Una serie di acquerelli astratti, opere di Odoardi, sono stati utilizzati durante le riprese e poi nella fase di montaggio e di scrittura delle musiche non come story board ma come effettiva partitura visiva di un film senza copione e aleatorio sull’errare, nel doppio senso appunto del vagare verso l’ignoto, della mancanza di una meta e dello sbagliare. L’inquadratura a colori, con le pennellate di giallo e blu che si incrociano nell’arancione finale, riassume metaforicamente la bipolarità ricomposta del film. Ma non è arancione pop. E’ l’arancio di Guantanamo e dei salvagenti incollati in scultura gigante da Ai Wei Wei. 

a un metro di distanza.... 
“Il di/segno del Cinema” era il titolo di una mostra cagliaritana che ha esposto nel 2016 anche gli acquerelli realizzati per Mancanza-Purgatorio dalla mano calda di Odoardi.
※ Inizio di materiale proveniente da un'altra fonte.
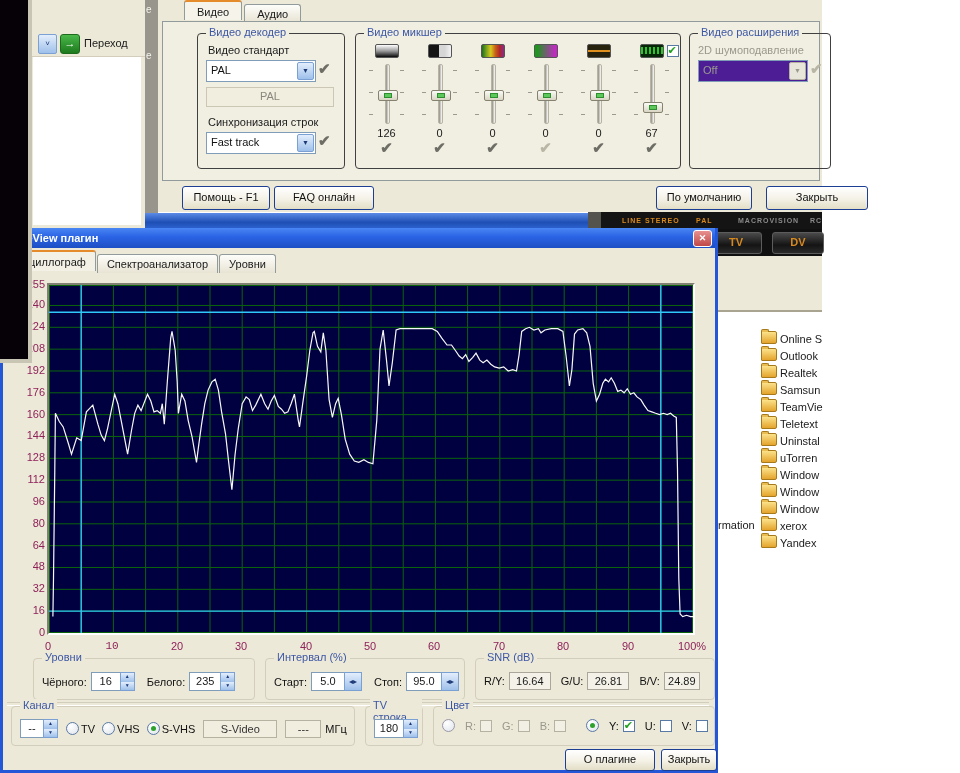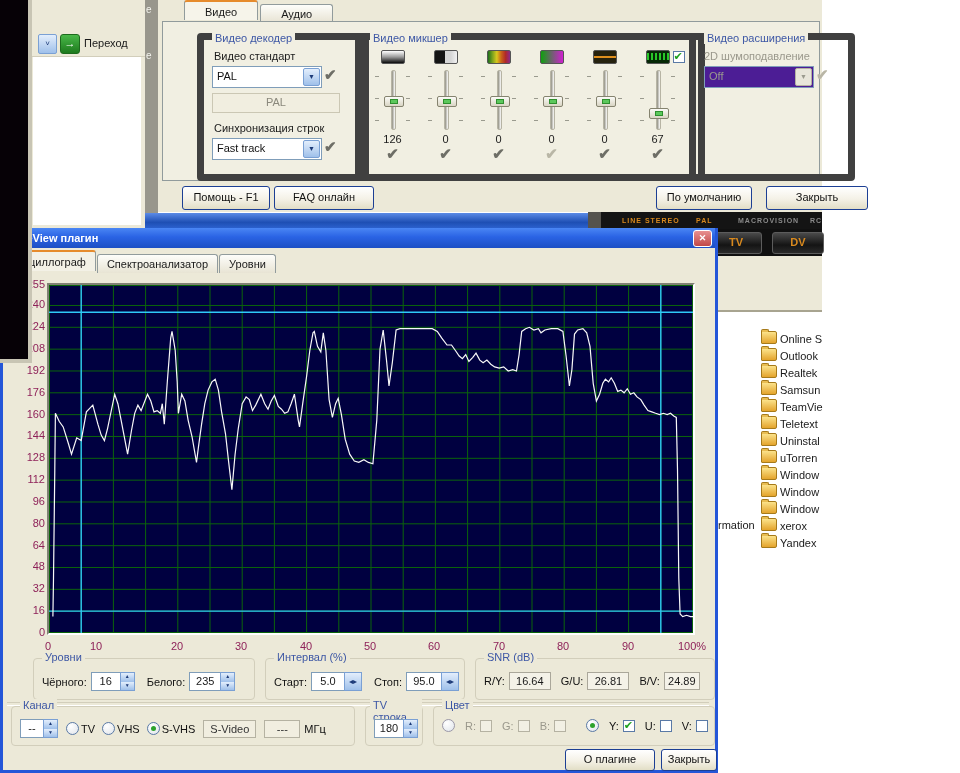"Видео" .dtab { padding: 3px 20px 2px -> 3px 12px 2px }
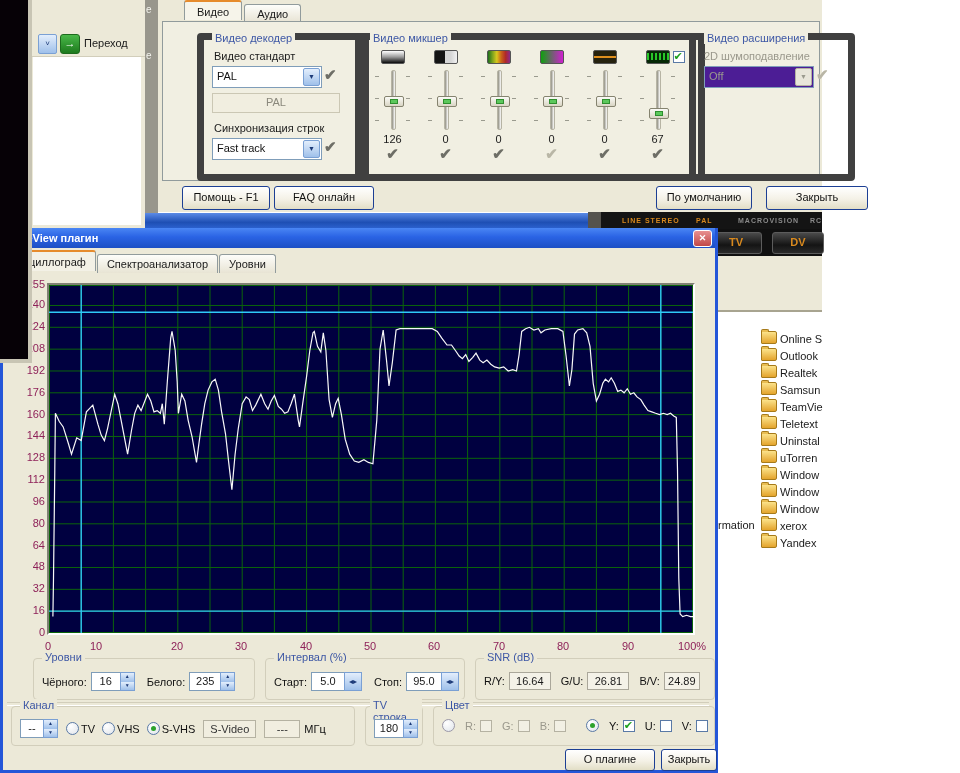"Видео декодер" .groupbox { border: 7px solid #404040 -> 1px solid #404040; padding-left: 12px -> none }
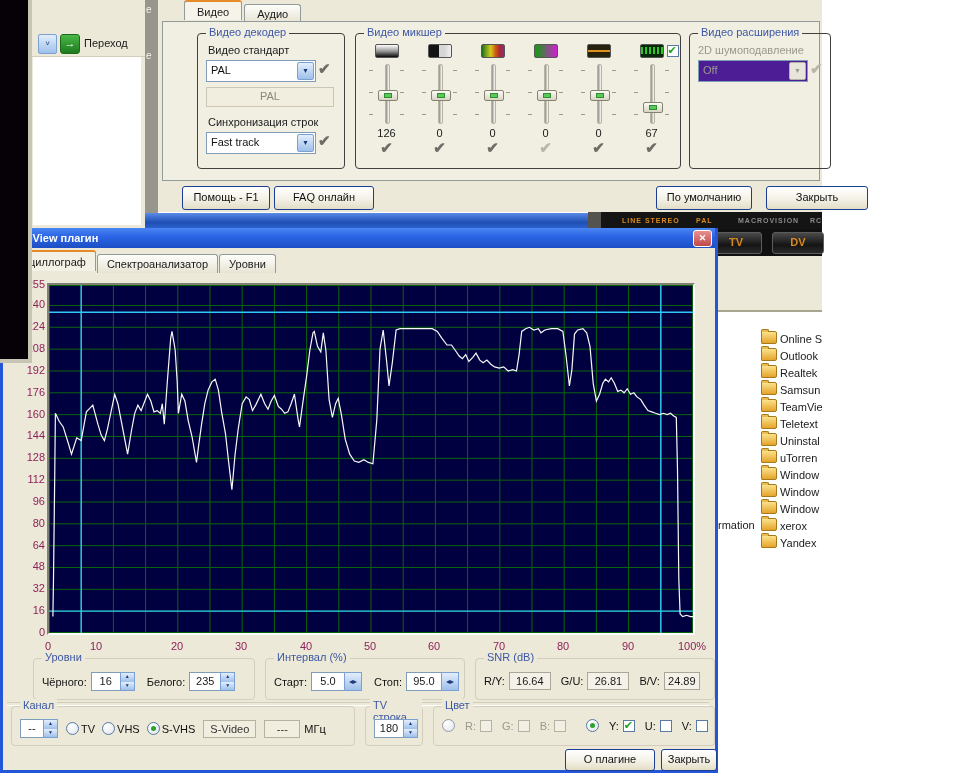"10" div.xtick { font-family: none -> Liberation Mono, monospace; left: 76px -> 92px }
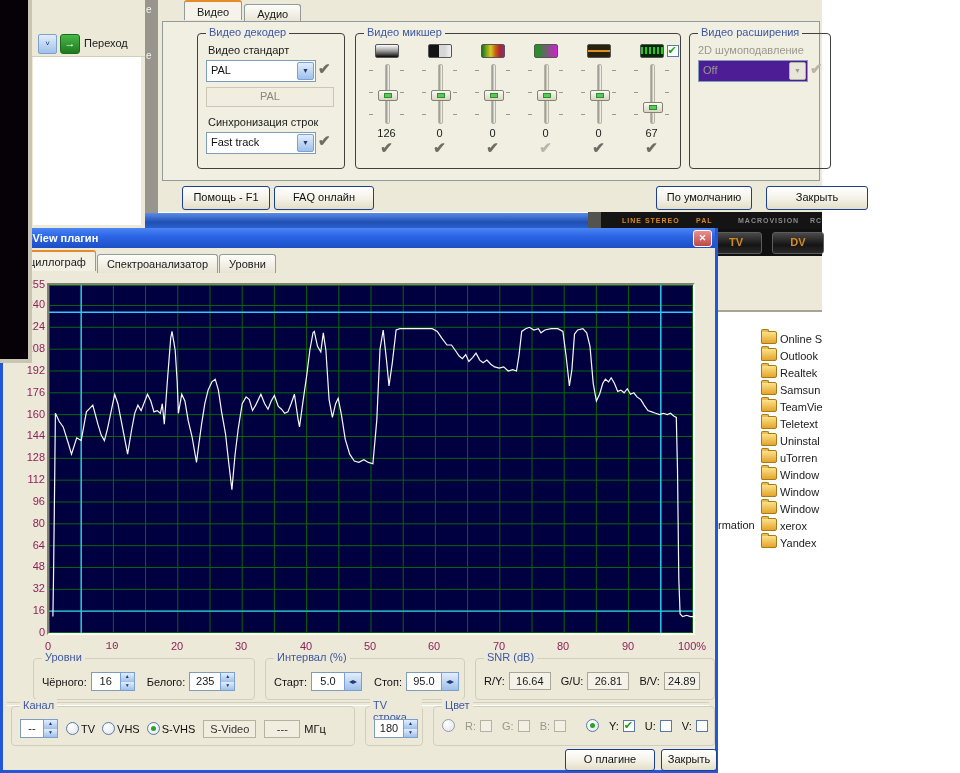"S-Video" span.flatfield { width: 53px -> 74px }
Più che di/segno, però, si potrebbe parlare di im/segno. Il mondo nel quale ci conduce questa volta Odoardi, come un Virgilio neanche troppo silenzioso dietro la cinepresa, nella sua trilogia dantesca, dopo la prima parte del trittico, Mancanza-Inferno (2014, 70’, colori), un oratorio terragno ambientato a L’Aquila tra le macerie del centro storico e tra i terremotati seguito da questo dittico acquatico Mancanza-Purgatorio e dal prossimo venturo, presumibilmente incandescente e luminoso Mancanza-Paradiso, è completamente “disarmonico”, “stonato” e “fuori fuoco” rispetto al flusso emozionale omologato delle immagini di genere o d’autore. In Mancanza-Purgatorio l’angelo benjaminiano scaraventato da un vento incontrollabile verso il futuro, ma con gli occhi fissi sulle distruzioni catastrofiche del passato di Mancanza-Inferno, si fa notare qui per la sua inquietante mancanza di intenzionalità. Del resto anche in Klee. 
Angelique Cavallari, protagonista di "Mancanza-Purgatorio"
Ma cos’è la nota nel cinema, l’im-segno, direbbe Pasolini, se non l’intenzionalità, che viene rivendicata dall’attore o dal documentarista, come centro magnetico delle sue azioni, interiori e esteriori? E’ come l’unità minima di comunicazione cinematografica, priva di significato (come il fonema e il morfema in linguistica) se non entra in un circuito combinatorio con altri im-segni. La lingua scritta della realtà ecco che trova la sua doppia articolazione e l’unità minima di seconda articolazione. Il reale è in qualche modo codificabile e diventa quello che i filologi chiamano realtà, ovvero il reale scannerizzabile in unità discrete. C’è un cinema che, come nel gioco del calcio, arriva al morfema, all’azione, al goal, all’happy end, anche tragico, grazie a un collegamento, a una filiera di intenzionalità. In questo film senza im-segno, però, come in Beckett, non si è succubi di un destino ineluttabile. Ma è proprio il campo di verità costruito che coinvolge più intenzionalità possibili in una stessa persona e in uno stesso angelo. Fino alla paralisi. Più finzioni plausibili affollano l’immaginario dello spettatore che, come nell’opera concettuale, sono obbligati al finish creativo. Più i destini possibili. Come i ricordi, per Beckett: “Che disastro, i ricordi… non bisogna pensare a certe cose che ci stanno a cuore… anzi bisogna pensarci giusto un po’, tutti i giorni e parecchie volte al giorno, fino a che non li ricoprano un inesorabile strato di melma”. 


(1) Anche grazie ai pirati somali la nave merci sta diventando una protagonista dell’immaginario contemporaneo, e non pensiamo solo a Captain Philips di Paul Greengrass (2013), ma a Cargo (2006) di Clive Gordon; al fantascientifico Cargo spaziale (2009) di Ivan Engler e Ralph Etter; Cargo (2011) di Yan Vizinberg; Life of Pi (2012) di Ang Lee; La resa dei conti ovvero Precious Cargo (2016) di Max Adams; Cargo (2017) di Kareen Mortimer e a una serie di documentari di profondità sulla centralità della comunicazione via mare e delle rotte commerciali atlantiche e mediterranee (Interporto, 2009, di Marco Santarelli).